Data records —
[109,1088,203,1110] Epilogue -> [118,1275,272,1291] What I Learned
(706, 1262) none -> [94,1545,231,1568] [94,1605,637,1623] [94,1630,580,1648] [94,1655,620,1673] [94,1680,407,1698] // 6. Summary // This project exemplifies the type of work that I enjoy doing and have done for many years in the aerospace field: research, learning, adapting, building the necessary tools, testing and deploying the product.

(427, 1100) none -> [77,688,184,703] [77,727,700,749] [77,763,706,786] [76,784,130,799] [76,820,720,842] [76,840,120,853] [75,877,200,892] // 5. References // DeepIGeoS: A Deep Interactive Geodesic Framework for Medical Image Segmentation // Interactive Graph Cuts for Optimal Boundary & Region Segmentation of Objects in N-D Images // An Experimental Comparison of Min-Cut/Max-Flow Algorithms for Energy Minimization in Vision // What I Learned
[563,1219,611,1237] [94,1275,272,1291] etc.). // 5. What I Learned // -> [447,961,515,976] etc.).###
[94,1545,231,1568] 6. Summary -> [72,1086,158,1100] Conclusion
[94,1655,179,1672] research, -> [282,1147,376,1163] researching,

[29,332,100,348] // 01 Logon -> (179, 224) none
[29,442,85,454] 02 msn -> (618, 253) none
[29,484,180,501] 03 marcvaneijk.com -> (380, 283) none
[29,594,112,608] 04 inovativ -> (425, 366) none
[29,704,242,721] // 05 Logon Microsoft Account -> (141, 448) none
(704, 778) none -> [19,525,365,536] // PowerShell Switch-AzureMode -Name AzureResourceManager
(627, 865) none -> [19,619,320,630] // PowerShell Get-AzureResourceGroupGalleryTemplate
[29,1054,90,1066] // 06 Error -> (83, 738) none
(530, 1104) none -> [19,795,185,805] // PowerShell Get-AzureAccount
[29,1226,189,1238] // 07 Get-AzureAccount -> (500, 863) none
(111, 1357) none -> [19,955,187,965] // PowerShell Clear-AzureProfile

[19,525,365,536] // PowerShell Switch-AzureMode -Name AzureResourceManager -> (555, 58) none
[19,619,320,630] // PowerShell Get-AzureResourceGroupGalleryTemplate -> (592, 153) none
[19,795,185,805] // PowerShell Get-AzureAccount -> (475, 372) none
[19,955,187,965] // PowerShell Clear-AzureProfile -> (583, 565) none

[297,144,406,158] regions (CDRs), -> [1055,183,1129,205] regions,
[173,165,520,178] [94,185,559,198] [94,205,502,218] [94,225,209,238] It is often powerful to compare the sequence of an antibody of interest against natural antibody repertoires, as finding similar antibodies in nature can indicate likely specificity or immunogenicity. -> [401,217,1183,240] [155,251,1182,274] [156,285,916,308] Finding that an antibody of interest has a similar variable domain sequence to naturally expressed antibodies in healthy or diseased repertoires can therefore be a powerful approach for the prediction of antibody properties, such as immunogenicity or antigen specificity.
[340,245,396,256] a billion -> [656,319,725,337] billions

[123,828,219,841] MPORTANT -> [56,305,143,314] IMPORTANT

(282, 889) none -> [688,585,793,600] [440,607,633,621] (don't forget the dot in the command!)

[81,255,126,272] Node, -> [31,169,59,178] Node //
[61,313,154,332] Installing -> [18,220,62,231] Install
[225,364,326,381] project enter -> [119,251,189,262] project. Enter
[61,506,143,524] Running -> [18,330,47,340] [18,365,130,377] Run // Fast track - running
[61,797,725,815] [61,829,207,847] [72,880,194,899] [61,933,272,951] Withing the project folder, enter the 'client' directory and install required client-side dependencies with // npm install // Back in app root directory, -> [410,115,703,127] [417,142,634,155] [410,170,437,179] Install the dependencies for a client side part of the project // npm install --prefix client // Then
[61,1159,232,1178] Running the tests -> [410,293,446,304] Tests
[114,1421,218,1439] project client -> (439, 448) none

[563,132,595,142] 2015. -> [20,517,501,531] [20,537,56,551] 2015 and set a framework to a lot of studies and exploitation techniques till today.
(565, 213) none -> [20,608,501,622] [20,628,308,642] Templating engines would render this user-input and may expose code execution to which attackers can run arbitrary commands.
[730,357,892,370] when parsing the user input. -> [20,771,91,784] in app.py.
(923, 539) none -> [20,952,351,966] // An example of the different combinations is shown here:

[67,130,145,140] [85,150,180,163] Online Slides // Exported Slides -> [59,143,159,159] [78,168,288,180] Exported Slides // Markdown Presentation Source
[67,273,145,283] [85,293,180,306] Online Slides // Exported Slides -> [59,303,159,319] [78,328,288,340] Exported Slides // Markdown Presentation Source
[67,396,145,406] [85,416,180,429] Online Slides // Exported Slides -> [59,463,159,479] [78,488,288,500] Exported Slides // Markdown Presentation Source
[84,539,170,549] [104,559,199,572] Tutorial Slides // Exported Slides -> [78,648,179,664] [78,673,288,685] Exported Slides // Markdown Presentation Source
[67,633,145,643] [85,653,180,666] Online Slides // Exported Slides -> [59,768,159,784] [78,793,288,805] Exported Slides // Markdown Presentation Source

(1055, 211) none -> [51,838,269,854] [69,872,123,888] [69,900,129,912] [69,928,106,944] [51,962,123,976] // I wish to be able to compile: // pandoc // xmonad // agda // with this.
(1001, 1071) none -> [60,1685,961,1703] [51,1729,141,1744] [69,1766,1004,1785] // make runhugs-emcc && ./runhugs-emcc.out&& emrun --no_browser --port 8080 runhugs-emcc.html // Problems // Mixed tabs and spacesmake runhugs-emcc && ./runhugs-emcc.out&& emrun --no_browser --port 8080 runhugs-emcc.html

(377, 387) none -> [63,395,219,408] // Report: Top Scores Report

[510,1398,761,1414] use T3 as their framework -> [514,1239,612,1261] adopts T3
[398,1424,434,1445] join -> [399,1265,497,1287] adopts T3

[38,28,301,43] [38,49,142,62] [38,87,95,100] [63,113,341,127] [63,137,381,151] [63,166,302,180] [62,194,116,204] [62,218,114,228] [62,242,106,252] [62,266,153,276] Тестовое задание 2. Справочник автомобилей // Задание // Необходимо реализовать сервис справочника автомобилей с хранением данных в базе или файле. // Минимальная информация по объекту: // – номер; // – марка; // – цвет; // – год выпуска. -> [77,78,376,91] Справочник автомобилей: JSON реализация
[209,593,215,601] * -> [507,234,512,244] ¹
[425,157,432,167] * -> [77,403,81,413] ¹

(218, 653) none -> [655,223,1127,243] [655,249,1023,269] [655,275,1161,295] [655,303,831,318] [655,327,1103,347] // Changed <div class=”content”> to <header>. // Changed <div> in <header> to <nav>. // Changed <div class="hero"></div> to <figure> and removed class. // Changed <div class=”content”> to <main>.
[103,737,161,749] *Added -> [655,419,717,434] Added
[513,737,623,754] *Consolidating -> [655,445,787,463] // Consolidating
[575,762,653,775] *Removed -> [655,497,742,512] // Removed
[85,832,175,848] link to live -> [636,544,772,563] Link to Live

Task directions —
Each line from the first line of the listing through the line containing "[29,1054,90,1066] // 06" must be set down exactly; no other line belongs in the answer.

Task answer —
[109,1088,203,1110] Epilogue -> [118,1275,272,1291] What I Learned
(706, 1262) none -> [94,1545,231,1568] [94,1605,637,1623] [94,1630,580,1648] [94,1655,620,1673] [94,1680,407,1698] // 6. Summary // This project exemplifies the type of work that I enjoy doing and have done for many years in the aerospace field: research, learning, adapting, building the necessary tools, testing and deploying the product.

(427, 1100) none -> [77,688,184,703] [77,727,700,749] [77,763,706,786] [76,784,130,799] [76,820,720,842] [76,840,120,853] [75,877,200,892] // 5. References // DeepIGeoS: A Deep Interactive Geodesic Framework for Medical Image Segmentation // Interactive Graph Cuts for Optimal Boundary & Region Segmentation of Objects in N-D Images // An Experimental Comparison of Min-Cut/Max-Flow Algorithms for Energy Minimization in Vision // What I Learned
[563,1219,611,1237] [94,1275,272,1291] etc.). // 5. What I Learned // -> [447,961,515,976] etc.).###
[94,1545,231,1568] 6. Summary -> [72,1086,158,1100] Conclusion
[94,1655,179,1672] research, -> [282,1147,376,1163] researching,

[29,332,100,348] // 01 Logon -> (179, 224) none
[29,442,85,454] 02 msn -> (618, 253) none
[29,484,180,501] 03 marcvaneijk.com -> (380, 283) none
[29,594,112,608] 04 inovativ -> (425, 366) none
[29,704,242,721] // 05 Logon Microsoft Account -> (141, 448) none
(704, 778) none -> [19,525,365,536] // PowerShell Switch-AzureMode -Name AzureResourceManager
(627, 865) none -> [19,619,320,630] // PowerShell Get-AzureResourceGroupGalleryTemplate
[29,1054,90,1066] // 06 Error -> (83, 738) none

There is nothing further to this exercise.